*Record excerpts:*
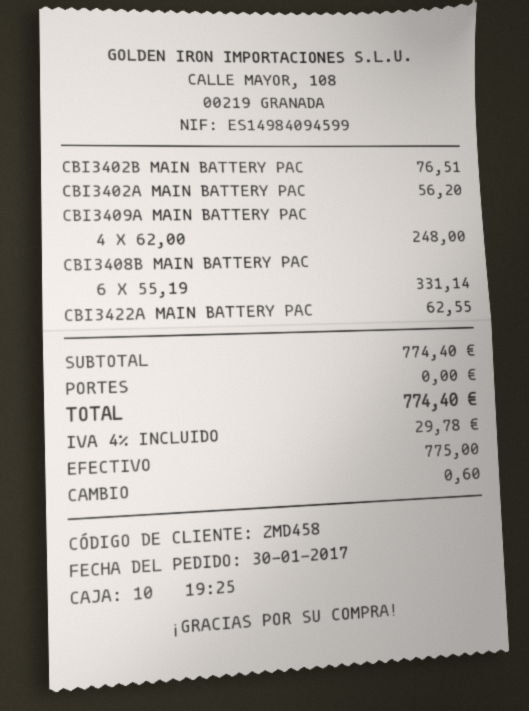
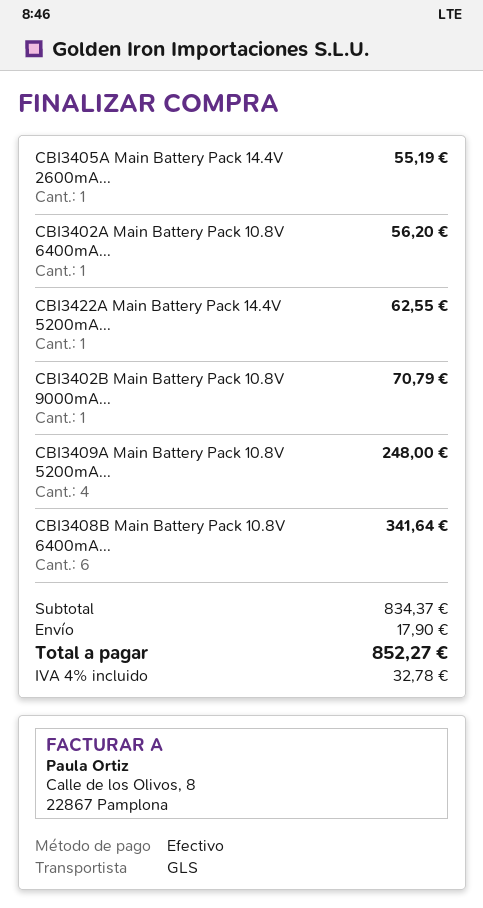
CBI3402B MAIN BATTERY PAC: 1 for 76.51 -> 1 for 70.79
CBI3408B MAIN BATTERY PAC: 6 for 331.14 -> 6 for 341.64
CBI3405A Main Battery Pack 14.4V 2600mA...: none -> 1 for 55.19
subtotal: 774.40 -> 834.37
shipping: 0.00 -> 17.90
tax: 4% = 29.78 -> 4% = 32.78
total: 774.40 -> 852.27

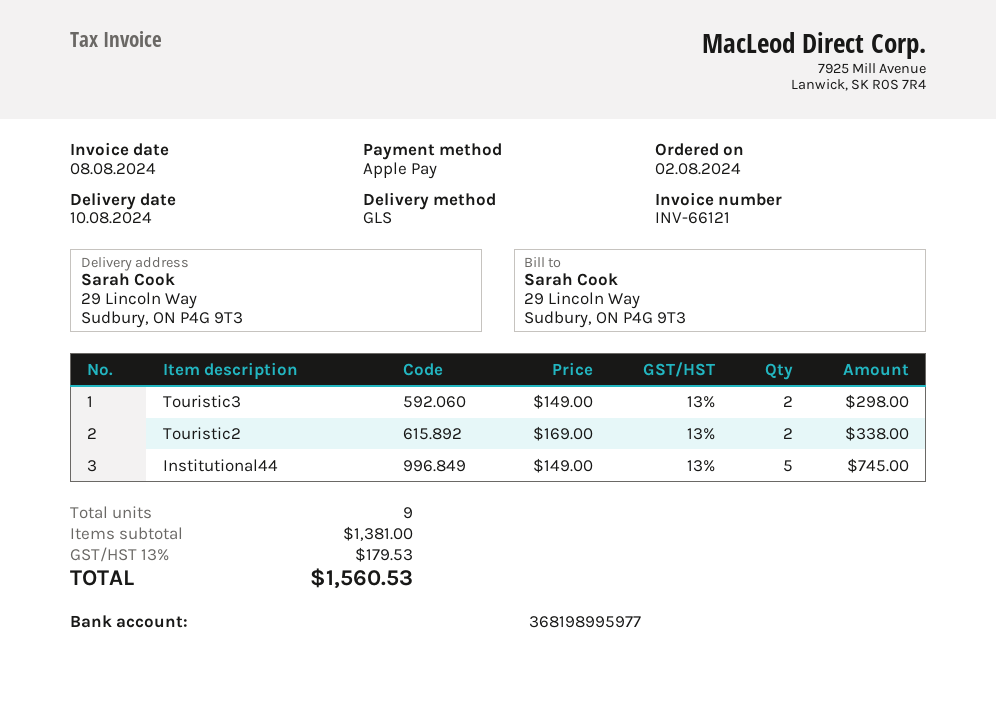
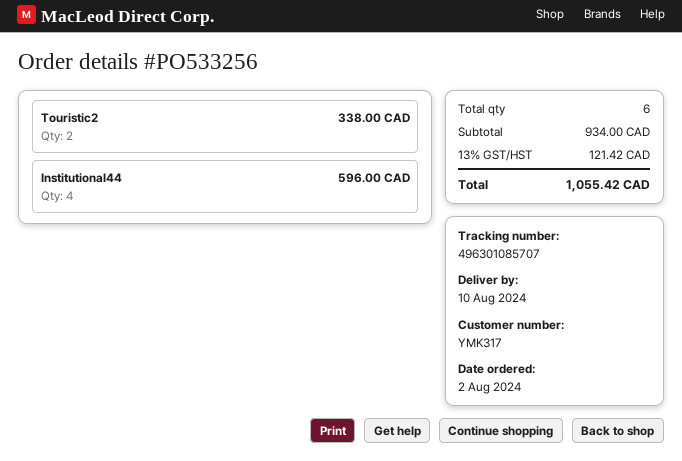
Touristic3: 2 for 298.00 -> none
Institutional44: 5 for 745.00 -> 4 for 596.00
total quantity: 9 -> 6
subtotal: 1381.00 -> 934.00
tax: 13% = 179.53 -> 13% = 121.42
total: 1560.53 -> 1055.42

*Directions:* For the entries above, transcribe precisely the lines from the one with "subtotal: 1381.00 -> 934.00" through the end, including both.

*Response box:*
subtotal: 1381.00 -> 934.00
tax: 13% = 179.53 -> 13% = 121.42
total: 1560.53 -> 1055.42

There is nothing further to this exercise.